Dato che Taiwan si trova al centro dell’interesse mondiale forse è il caso di fare un breve ripasso della storia di quest’isola una volta chiamata Formosa dagli europei.

È una storia affascinante tra bellicose tribù di tagliatori di teste, mercanti olandesi, avventurieri cino-giapponesi e governatori troppo ambiziosi.

TAIWAN, IL DESIDERIO DELLA CINA
Taiwan vista dallo spazio



L’isola di Taiwan è stata popolata fin dalla preistoria da popolazioni di origine austronesiana, cioè quel gruppo di genti che ha colonizzato il vasto spazio dell’Oceano Pacifico.

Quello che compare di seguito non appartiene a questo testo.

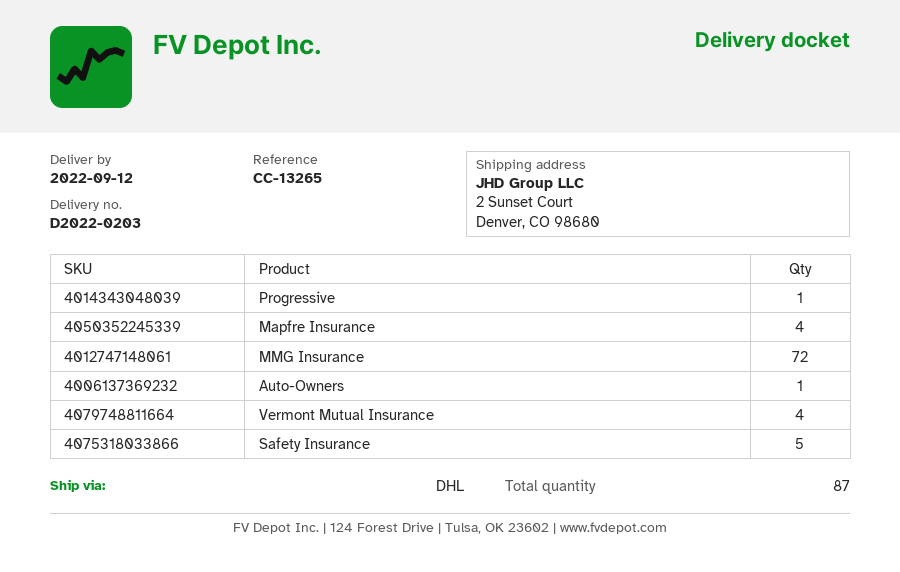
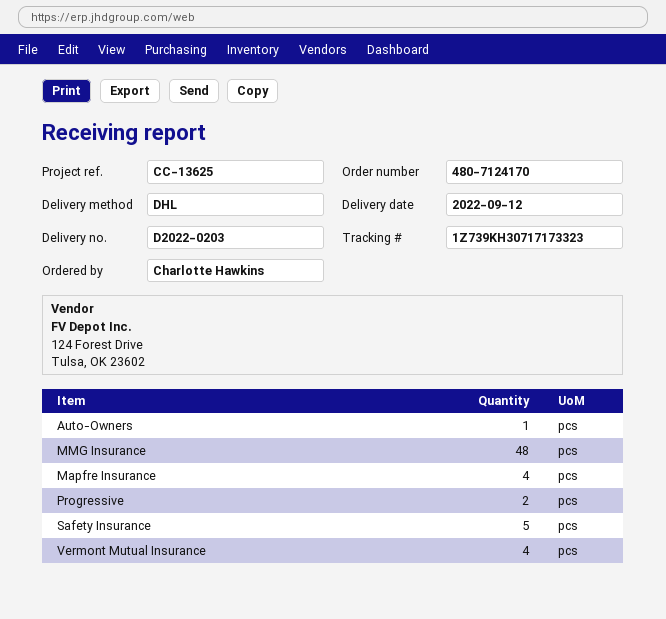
reference: CC-13265 -> CC-13625
Progressive: 1 -> 2
MMG Insurance: 72 -> 48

Malgrado la vicinanza alla costa cinese, l’isola, a parte alcuni scambi commerciali, soprattutto a sud in direzione delle Filippine, rimase sostanzialmente isolata dal mondo esterno, protetta dalle difficoltà di approdo per le navi, dalle catene montuose e dalla bellicosità delle tribù locali.

TAIWAN, IL DESIDERIO DELLA CINA
Indigeni taiwanesi



I primi riferimenti scritti a Taiwan risalgono al XIII secolo. Nel 1225 Taiwan viene descritta in un testo cinese di viaggi, intitolato “Il libro dei paesi barbari”. Negli stessi anni i pescatori che si erano insediati su varie isole dello stretto che divide la Cina da Taiwan richiesero delle guarnigioni per difendersi dalle razzie degli abitanti dell’isola. Questi piccoli insediamenti vennero abbandonati nel corso del XV secolo.

Nel secolo successivo i commercianti cinesi iniziarono a frequentare l’isola che venne toccata da varie spedizioni portoghesi, le quali le diedero il nome Formosa per la sua bellezza, e successivamente spagnole e olandesi. Gli europei stabilirono degli insediamenti commerciali stabili nelle zone più accessibili.

Nelle aree controllate dagli olandesi iniziò un primo flusso di immigrari cinesi, che vennero impegnati principalmente in coltivazioni commerciali come lo zucchero e le spezie.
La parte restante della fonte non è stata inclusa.